Lung cancer cells have been found to overexpress SGLT1;[151] however, in another study, SGLT1 and SGLT2 expression was unchanged in lung cancer cells compared to healthy controls.[152] Investigations of early-stage lung adenocarcinoma, a subtype of NSCLC, indicated, that SGLT2 may be used as diagnostic marker and therapeutic target for this form of lung cancer.[153] More precise investigations of metastatic lesions from the liver and lymph nodes revealed significantly higher expression of SGLT2 in metastatic areas in comparison with primary tumors, whereas the expression of SGLT1 was not changed.[152] NIS expression was also detected in 66% of the lung carcinoma samples,[154] but not in healthy human lungs.

Other glucose transporter expression profiles have also been reported for cancers of other organs and tissues, such as breast,[155] brain,[156] endocrine glands,[157,158] and bones,[159] as well as cancers of the human head and neck,[160] blood cells and lymphoid tissues. [161] These are given in more detail in Table 1 and Szablewski, 2019.[86]

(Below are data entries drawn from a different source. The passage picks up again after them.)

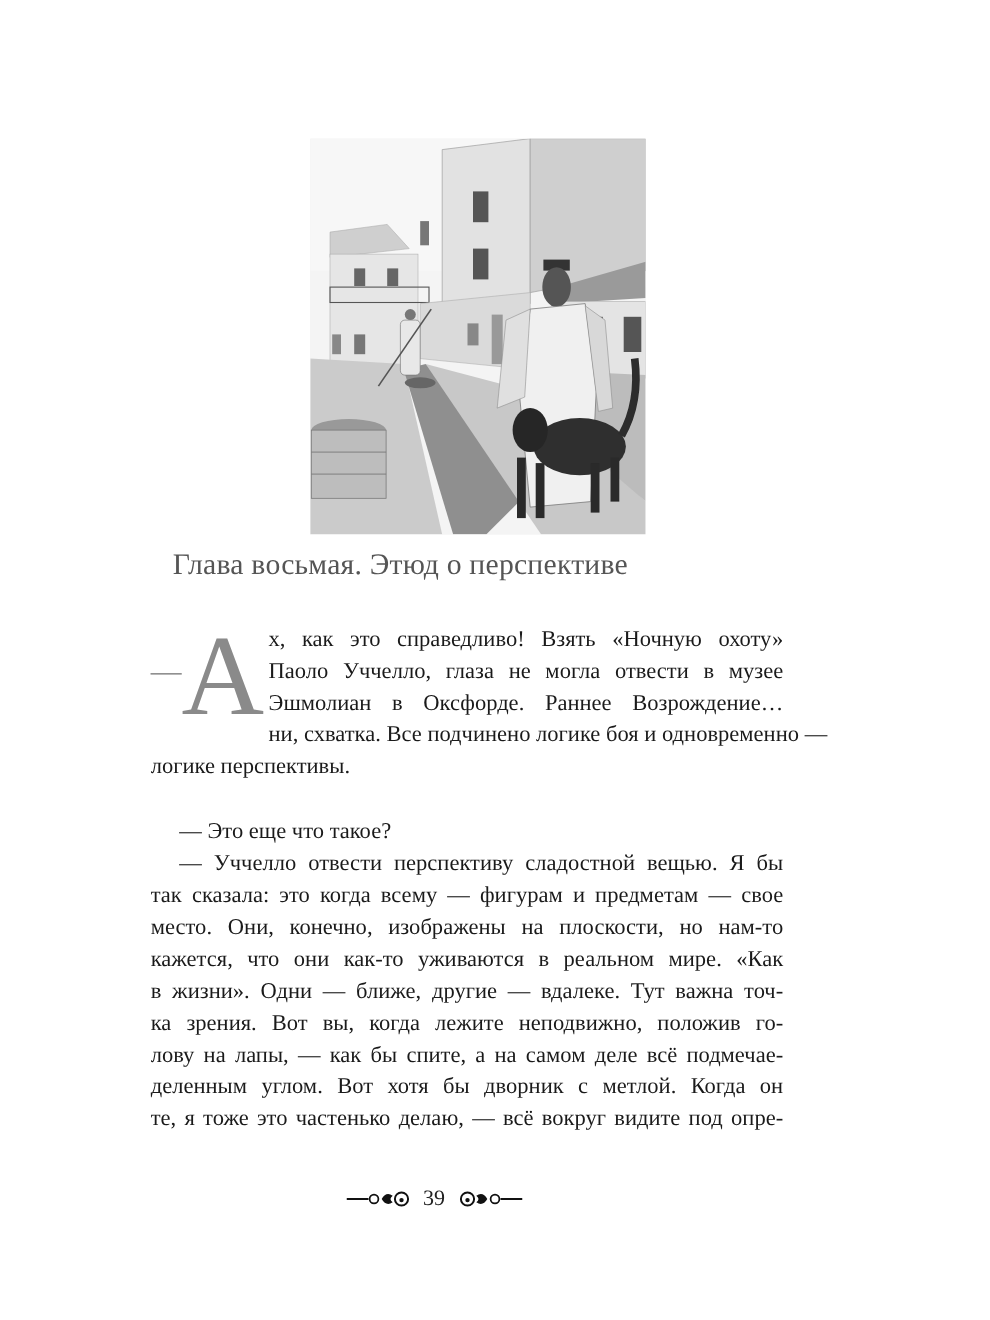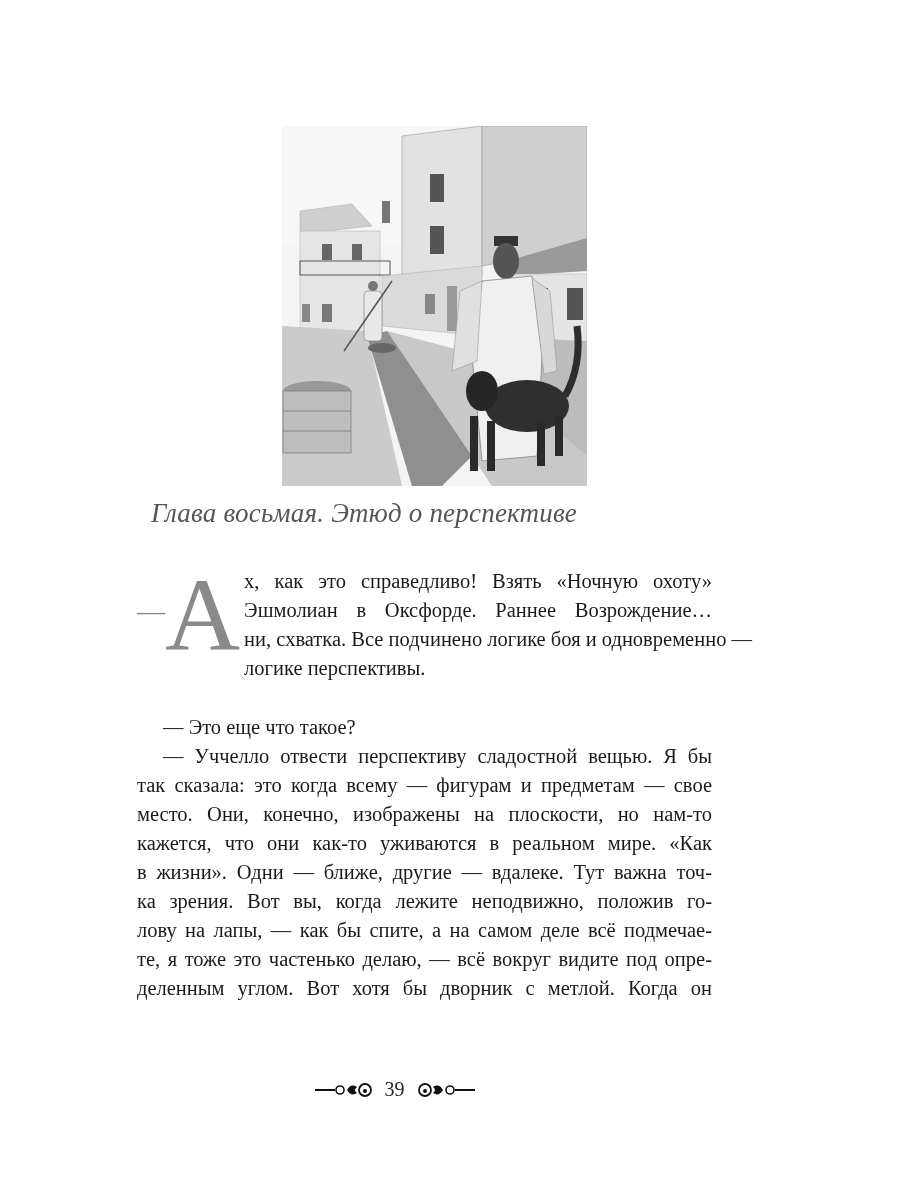--- a/index.html
+++ b/index.html
@@ -9,21 +9,21 @@
     font-family: "Liberation Serif", "DejaVu Serif", serif;
     color: #1a1a1a;
   }
   .illustration {
     position: absolute; left: 282px; top: 126px; width: 305px; height: 360px;
     background: #f2f2f2; overflow: hidden;
   }
   .illustration svg { width: 100%; height: 100%; display: block; }
   .chapter-title {
     position: absolute; left: 0; width: 728px; top: 498px;
-    text-align: center; font-style: italic; font-size: 27px; color: #555;
+    text-align: center; font-size: 27px; color: #555;
     letter-spacing: 0.2px;
   }
   .body-text {
     position: absolute; left: 137px; top: 567px; width: 575px;
     font-size: 20.5px; line-height: 29px; text-align: justify;
   }
   .para { margin: 0; }
   .para.indent { text-indent: 26px; margin-top: 30px; }
   .dropcap-wrap {
     float: left; display: flex; align-items: flex-end;
@@ -110,37 +110,38 @@
 
 <div class="chapter-title">Глава восьмая. Этюд о перспективе</div>
 
 <div class="body-text">
   <div class="para">
     <span class="dropcap-wrap">
       <span class="dropcap-dash">—</span>
       <span class="dropcap-letter">А</span>
     </span>
     <span class="line">х, как это справедливо! Взять «Ночную охоту»</span>
+    <span class="line">Паоло Уччелло, глаза не могла отвести в музее</span>
     <span class="line">Эшмолиан в Оксфорде. Раннее Возрождение…</span>
     <span class="line">ни, схватка. Все подчинено логике боя и одновременно —</span>
     <span class="line last">логике перспективы.</span>
   </div>
   <div class="para indent">
     <span class="line last">— Это еще что такое?</span>
   </div>
   <div class="para">
     <span class="line" style="padding-left:26px">— Уччелло отвести перспективу сладостной вещью. Я бы</span>
     <span class="line">так сказала: это когда всему — фигурам и предметам — свое</span>
     <span class="line">место. Они, конечно, изображены на плоскости, но нам-то</span>
     <span class="line">кажется, что они как-то уживаются в реальном мире. «Как</span>
     <span class="line">в жизни». Одни — ближе, другие — вдалеке. Тут важна точ-</span>
     <span class="line">ка зрения. Вот вы, когда лежите неподвижно, положив го-</span>
     <span class="line">лову на лапы, — как бы спите, а на самом деле всё подмечае-</span>
+    <span class="line">деленным углом. Вот хотя бы дворник с метлой. Когда он</span>
     <span class="line">те, я тоже это частенько делаю, — всё вокруг видите под опре-</span>
-    <span class="line">деленным углом. Вот хотя бы дворник с метлой. Когда он</span>
   </div>
 </div>
 
 <div class="folio">
   <svg class="ornament" viewBox="0 0 60 18">
     <line x1="0" y1="9" x2="20" y2="9" stroke="#111" stroke-width="2"></line>
     <circle cx="25" cy="9" r="4" fill="none" stroke="#111" stroke-width="1.6"></circle>
     <path d="M32,9 Q36,2 42,6 Q38,9 42,12 Q36,16 32,9 Z" fill="#111"></path>
     <circle cx="50" cy="9" r="6" fill="none" stroke="#111" stroke-width="1.8"></circle>
     <circle cx="50" cy="10" r="2" fill="#111"></circle>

Cancer cells favor glycolysis as a means of energy generation, even in the presence of oxygen. As this process generates fewer molecules of ATP in comparison to complete oxidative breakdown of glucose, cancer cells need more molecules of glucose than normal cells. This increase is facilitated by changes in the expression of glucose transporters: increased levels of glucose transporters and/or their mRNA, especially GLUT1, have been reported in cancer cells, as well as other glucose transporters, such as GLUT3 and NIS. In addition, some glucose transporters demonstrate lower expression in cancer cells. As such, the immunostaining intensity profiles of glucose transporters may be used to characterize the development, stage and type of cancer. In many cancers, the overexpression of GLUT1 or GLUT3 may be treated as a marker of stage of carcinogenesis, aggressiveness of cancer, prognosis, and OS for patients. It has also been proposed that glucose transporters may be targets for anticancer therapy.